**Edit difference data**
+---+

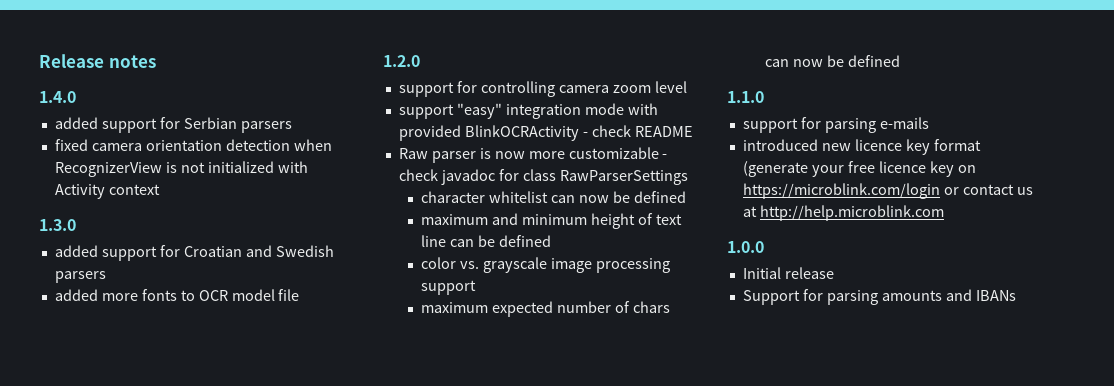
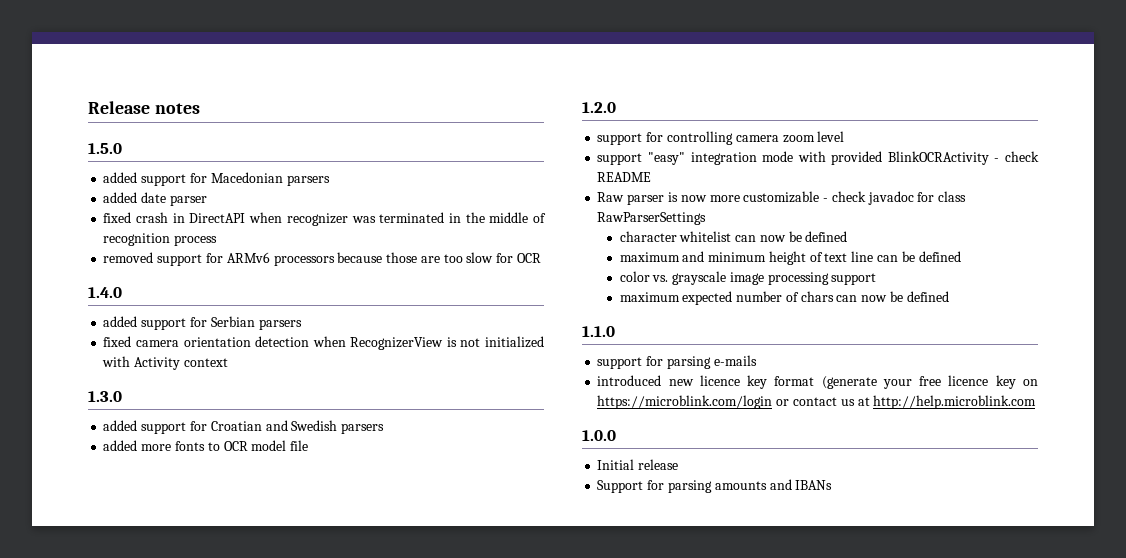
+ 1.5.0
+ added support for Macedonian parsers
+ added date parser
+ fixed crash in DirectAPI when recognizer was terminated in the middle of recognition process
+ removed support for ARMv6 processors because those are too slow for OCR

+---+

**EXERCISE DIRECTIONS**
All lines from the one with "added date parser" to the end of the entries above are to be written out exactly, the first and last included.

**SOLUTION**
+ added date parser
+ fixed crash in DirectAPI when recognizer was terminated in the middle of recognition process
+ removed support for ARMv6 processors because those are too slow for OCR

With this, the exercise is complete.